*WORK REQUIRED*.
A faithful copy of all the data is the goal; omit the pictures.

*Data records*.
Start of Block
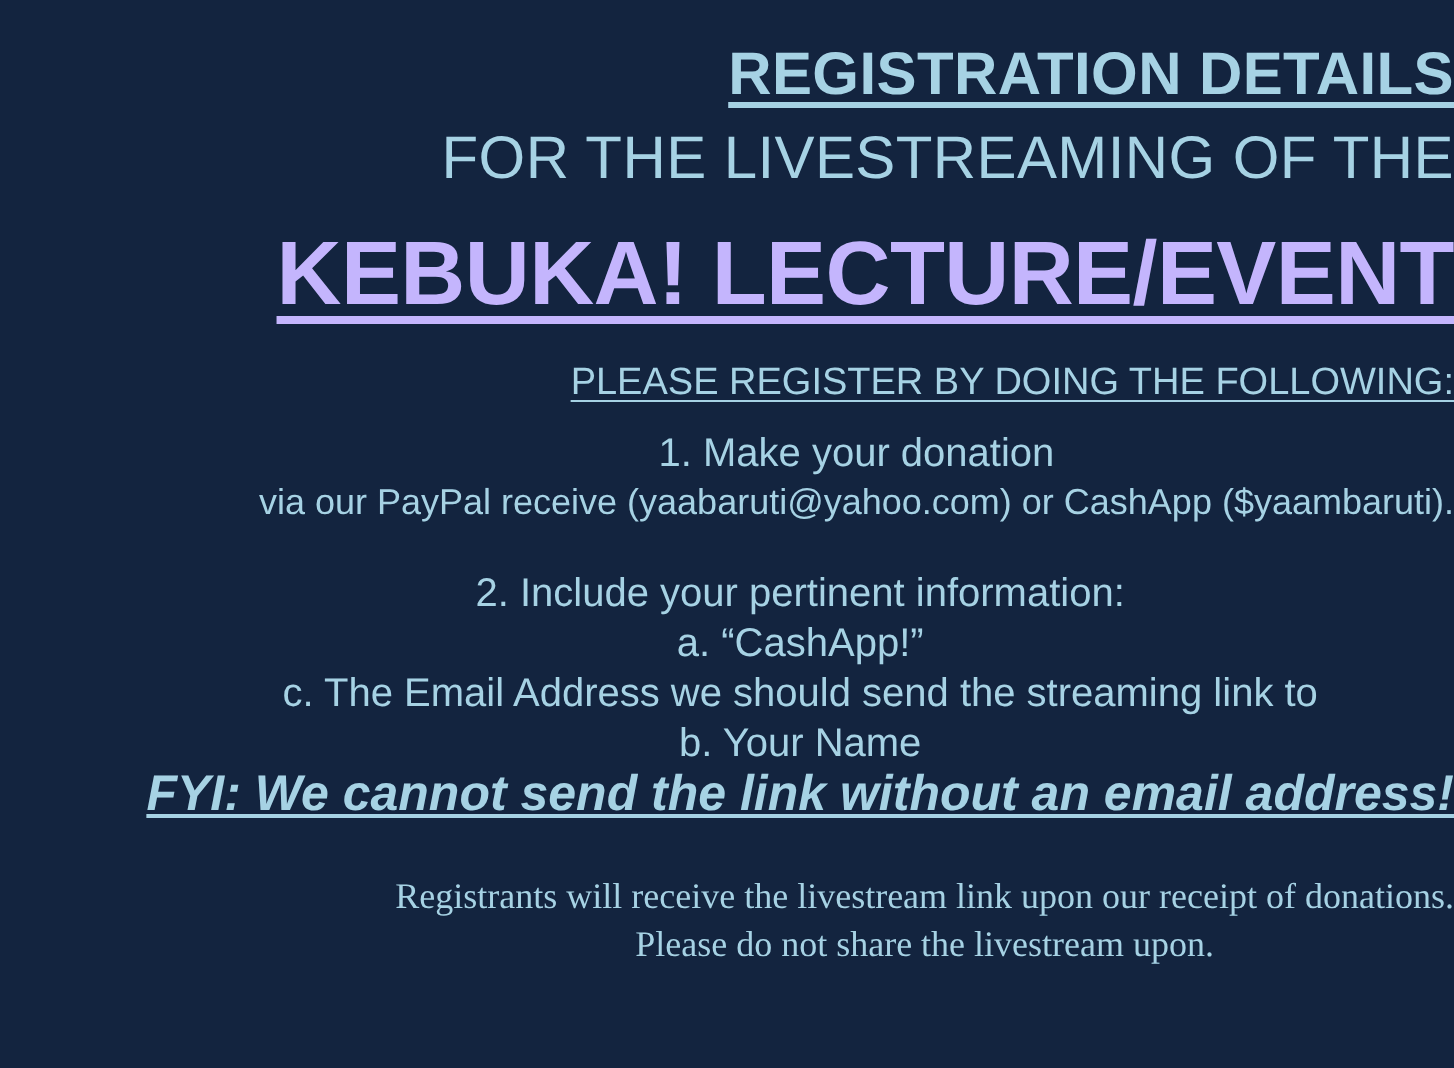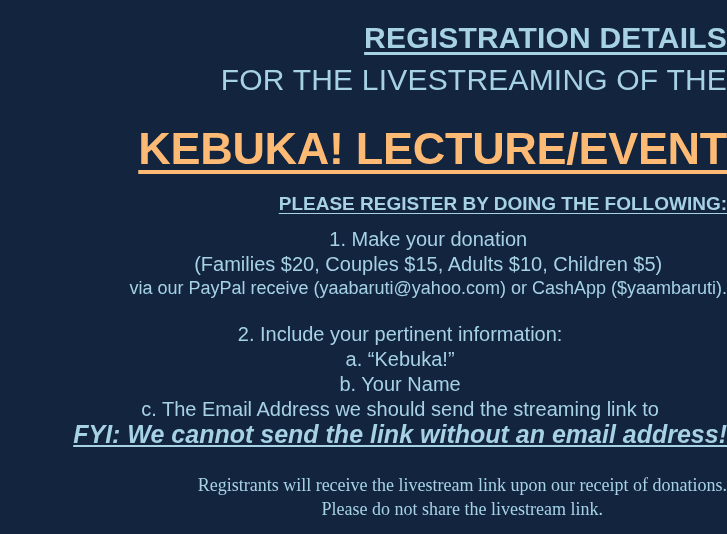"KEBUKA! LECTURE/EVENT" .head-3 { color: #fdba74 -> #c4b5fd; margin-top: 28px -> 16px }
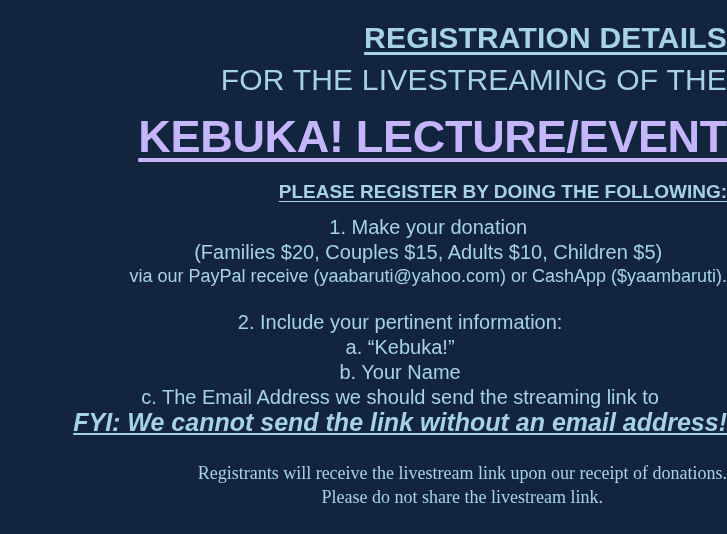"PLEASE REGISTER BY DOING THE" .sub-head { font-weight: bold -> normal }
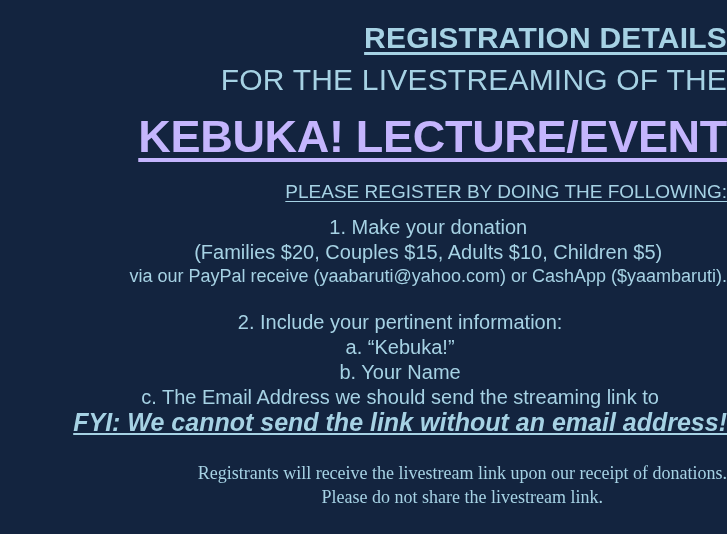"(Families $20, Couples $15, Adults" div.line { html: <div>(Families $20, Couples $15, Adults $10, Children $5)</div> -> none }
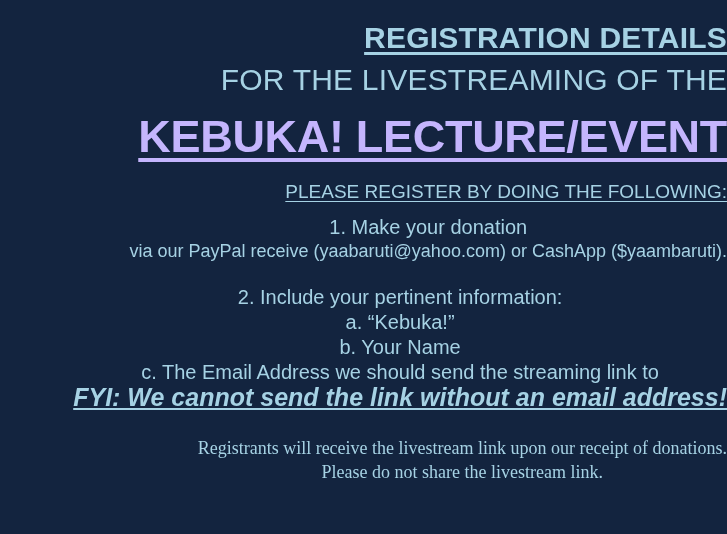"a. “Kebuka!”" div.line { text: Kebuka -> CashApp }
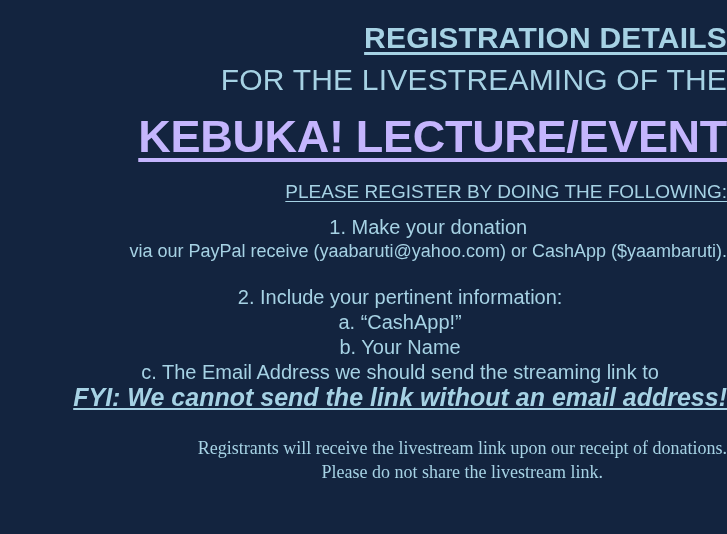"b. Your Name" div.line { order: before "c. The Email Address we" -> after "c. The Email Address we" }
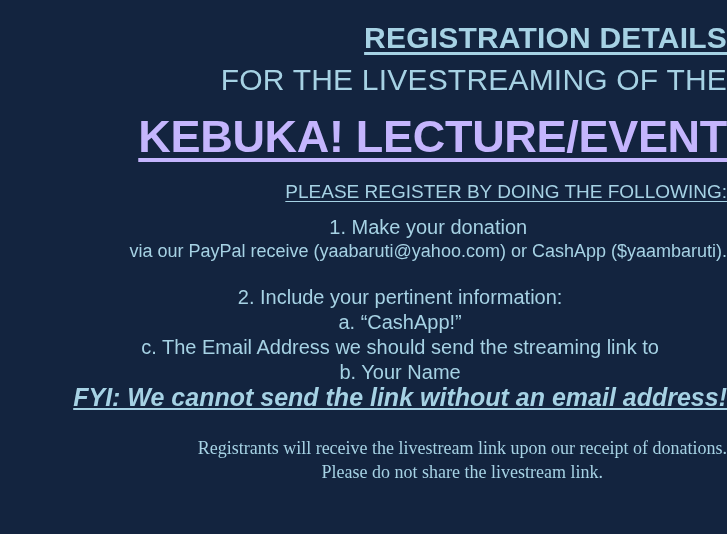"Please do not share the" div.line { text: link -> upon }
End of Block
*ANSWER TO THIS TASK*.
"KEBUKA! LECTURE/EVENT" .head-3 { color: #fdba74 -> #c4b5fd; margin-top: 28px -> 16px }
"PLEASE REGISTER BY DOING THE" .sub-head { font-weight: bold -> normal }
"(Families $20, Couples $15, Adults" div.line { html: <div>(Families $20, Couples $15, Adults $10, Children $5)</div> -> none }
"a. “Kebuka!”" div.line { text: Kebuka -> CashApp }
"b. Your Name" div.line { order: before "c. The Email Address we" -> after "c. The Email Address we" }
"Please do not share the" div.line { text: link -> upon }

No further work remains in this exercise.